Я не могу об этом говорить, но и не говорить не могу тоже. Это кое-что разрывало мое сердце и грызло меня по ночам: утром, когда я просыпался, оно наполняло мое тело и скручивало его от удовольствия. Затем я вставал, одевался, шел в офис и продолжал работу с такой сосредоточенностью и остервенением, что оно на время отходило на второй план. Но иногда бомбили слишком сильно, невозможно было работать, и тогда между этим кое-чем и страхом вкрадывалась безмерная лень, сопротивляться которой я был не в состоянии. Тогда оставались балкон, солнце, книги, алкоголь и маленькие сигары, которые было так трудно достать, а иногда и телефон часами напролет — средство отвратительное и фальшивое, но в отсутствие ее лица и тела оно подпитывало мою тоску и ощущение безысходности. Ну вот я и говорю об этом, хотя не должен. Я должен говорить о другом. Заниматься описаниями, как в начале этого рассказа, описывать маленькую бледную сигару, которую я сейчас курю, лежащую передо мной покрытую патиной оловянную зажигалку, слегка поцарапанную монетами в моем кармане, сереющее небо. Окна моего кабинета, чтобы нас случайно не ранили осколки стекла, покрыты прозрачными самоклеющимися листами пластмассы; сквозь эти листы, испещренные пузырьками воздуха, все расплывается. Обидно, но, с другой стороны, напротив моего офиса не на что смотреть, там просто еще одно серое грязное здание, с редкими уцелевшими стеклами и фасадом со следами обстрелов. А вот и снова показавшееся солнце благосклонно осветило этот жуткий фасад. Излишне говорить, что солнце исполнено доброты ко всему убогому в этом мире.

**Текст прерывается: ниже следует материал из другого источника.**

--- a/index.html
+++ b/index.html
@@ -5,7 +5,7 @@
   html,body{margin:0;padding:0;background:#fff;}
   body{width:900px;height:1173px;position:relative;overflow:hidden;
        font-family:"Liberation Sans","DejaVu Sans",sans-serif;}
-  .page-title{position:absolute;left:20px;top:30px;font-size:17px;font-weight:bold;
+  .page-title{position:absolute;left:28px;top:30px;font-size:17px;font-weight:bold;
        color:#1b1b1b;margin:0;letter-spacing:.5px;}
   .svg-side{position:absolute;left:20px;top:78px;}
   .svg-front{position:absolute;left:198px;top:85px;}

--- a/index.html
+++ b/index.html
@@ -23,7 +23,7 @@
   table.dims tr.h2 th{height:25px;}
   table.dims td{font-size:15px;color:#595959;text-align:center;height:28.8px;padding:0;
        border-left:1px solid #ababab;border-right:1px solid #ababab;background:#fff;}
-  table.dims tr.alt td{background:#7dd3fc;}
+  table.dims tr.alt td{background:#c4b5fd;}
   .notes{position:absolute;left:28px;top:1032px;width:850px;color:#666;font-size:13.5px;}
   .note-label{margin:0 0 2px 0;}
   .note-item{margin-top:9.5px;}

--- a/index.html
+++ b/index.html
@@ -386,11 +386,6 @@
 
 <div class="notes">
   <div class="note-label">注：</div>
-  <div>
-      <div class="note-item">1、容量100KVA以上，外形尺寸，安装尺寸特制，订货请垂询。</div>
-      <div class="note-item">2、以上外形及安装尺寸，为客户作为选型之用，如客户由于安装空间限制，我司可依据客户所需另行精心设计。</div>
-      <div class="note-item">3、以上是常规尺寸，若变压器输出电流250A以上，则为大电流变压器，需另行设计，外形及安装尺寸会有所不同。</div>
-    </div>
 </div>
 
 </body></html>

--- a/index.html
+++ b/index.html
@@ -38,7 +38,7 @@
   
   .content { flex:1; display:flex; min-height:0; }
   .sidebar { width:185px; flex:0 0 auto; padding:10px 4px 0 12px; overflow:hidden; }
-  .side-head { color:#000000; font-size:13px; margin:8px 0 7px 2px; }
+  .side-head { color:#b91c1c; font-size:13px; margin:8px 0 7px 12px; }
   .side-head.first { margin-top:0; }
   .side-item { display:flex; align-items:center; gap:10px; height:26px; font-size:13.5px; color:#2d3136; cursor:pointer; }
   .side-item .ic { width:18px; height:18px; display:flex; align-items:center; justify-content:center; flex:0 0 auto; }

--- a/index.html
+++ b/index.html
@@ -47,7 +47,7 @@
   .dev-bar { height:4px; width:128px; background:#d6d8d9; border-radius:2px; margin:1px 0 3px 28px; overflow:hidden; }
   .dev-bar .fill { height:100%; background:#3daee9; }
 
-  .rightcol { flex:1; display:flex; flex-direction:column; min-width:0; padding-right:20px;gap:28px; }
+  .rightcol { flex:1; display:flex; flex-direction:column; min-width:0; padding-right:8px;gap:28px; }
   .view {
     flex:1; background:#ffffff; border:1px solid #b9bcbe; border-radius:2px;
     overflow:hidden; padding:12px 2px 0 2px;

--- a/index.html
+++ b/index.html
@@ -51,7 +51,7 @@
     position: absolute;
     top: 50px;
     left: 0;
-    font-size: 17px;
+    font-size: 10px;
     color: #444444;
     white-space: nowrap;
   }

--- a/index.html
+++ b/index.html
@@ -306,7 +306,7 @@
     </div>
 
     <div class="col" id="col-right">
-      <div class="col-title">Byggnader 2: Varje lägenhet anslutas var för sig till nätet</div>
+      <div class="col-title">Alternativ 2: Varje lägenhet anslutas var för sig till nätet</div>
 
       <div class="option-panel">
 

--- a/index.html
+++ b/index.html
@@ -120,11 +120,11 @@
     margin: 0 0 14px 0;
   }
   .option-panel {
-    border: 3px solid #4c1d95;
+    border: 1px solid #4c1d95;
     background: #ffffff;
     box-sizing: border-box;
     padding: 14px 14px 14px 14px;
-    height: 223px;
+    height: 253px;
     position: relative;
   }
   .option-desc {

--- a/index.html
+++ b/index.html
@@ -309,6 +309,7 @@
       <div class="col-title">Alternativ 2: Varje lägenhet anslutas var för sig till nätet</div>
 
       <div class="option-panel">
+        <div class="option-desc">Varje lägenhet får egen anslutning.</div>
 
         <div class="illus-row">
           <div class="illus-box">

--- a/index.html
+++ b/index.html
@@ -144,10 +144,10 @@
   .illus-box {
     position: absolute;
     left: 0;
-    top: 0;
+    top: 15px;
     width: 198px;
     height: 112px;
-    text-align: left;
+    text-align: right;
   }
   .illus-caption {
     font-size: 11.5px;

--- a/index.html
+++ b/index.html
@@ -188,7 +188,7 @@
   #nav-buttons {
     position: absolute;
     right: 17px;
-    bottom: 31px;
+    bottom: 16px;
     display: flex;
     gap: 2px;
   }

Немного выше, в том же блокноте, где я это записываю, несколько недель назад я записал пару фраз о солнечном свете на шее Б. Это также случилось в воскресенье (но это не совсем случайно, так как, чтобы оправдать свое присутствие здесь, я работаю и на эти истории у меня остаются только воскресенья). Это было одно из самых ужасных мучительных мгновений за последние годы. Что помешало мне тогда поцеловать эту шею? Все мое тело, весь мой разум, столь слабые, стремились только к одному — прикоснуться губами к этой шее, блестящей от света и белизны. Но вот незадача! Я не пошевелился, я стоял, прислонившись к перилам, и затем мы ушли. Я мог бы списать это на свою природную застенчивость, но что-то мне подсказывает, что это не так, что это лишь жалкая отговорка. Думаю, скорее мне помешал страх, а это не одно и то же. В этом ошеломляющем свете, так близко от ее кожи, я распался на части, распятый желанием и страхом, и даже не воззвал
Мне и правда не следовало бы говорить об этом. Лето продолжается, до его конца еще далеко. Об этом следовало бы говорить позже, намного позже. А лучше вообще никогда об этом не говорить, лучше молча сдохнуть и чтоб это все тоже исчезло, все эти терзания и вспышки света, из которых, как мы в итоге увидим, и состояла жизнь, если мы не видим этого до сих пор, и если о жизни можно когда-то сказать, что она состоялась; но если мы не в силах молчать, пусть по крайней мере это произойдет как можно позже, пусть жизнь как следует усвоится в нас, прежде чем мы извергнем ее из себя. Лето еще не закончилось, только что завыли сирены, надо научиться отращивать себе кожу, прежде чем баловаться, царапая себя такими дрянными бритвами. Такое нетерпение приводит меня в отчаяние.
Итак, я вернулся в Париж и стал ждать. Ожидание не доставляло мне особой радости — отнюдь. Но имелись определенные сложности. При обычных обстоятельствах я бы снова — сразу же или через несколько дней — уехал. Мне предложили место в другой стране, холодной и суровой, я не был против и, не долго думая, согласился. Но была одна проблема с документами, которую никак не могли уладить. У моих работодателей в столице той страны был свой человек, он и должен был эту проблему решить; не знаю, что он для этого делал. Я часто ему звонил, ему или его помощнику, и у него всегда находилось какое-то туманное, часто противоречивое оправдание; но подвижек с документами — ни малейших. Это нисколько его не смущало, у него все шло по плану. Но меня это доводило до тихого помешательства.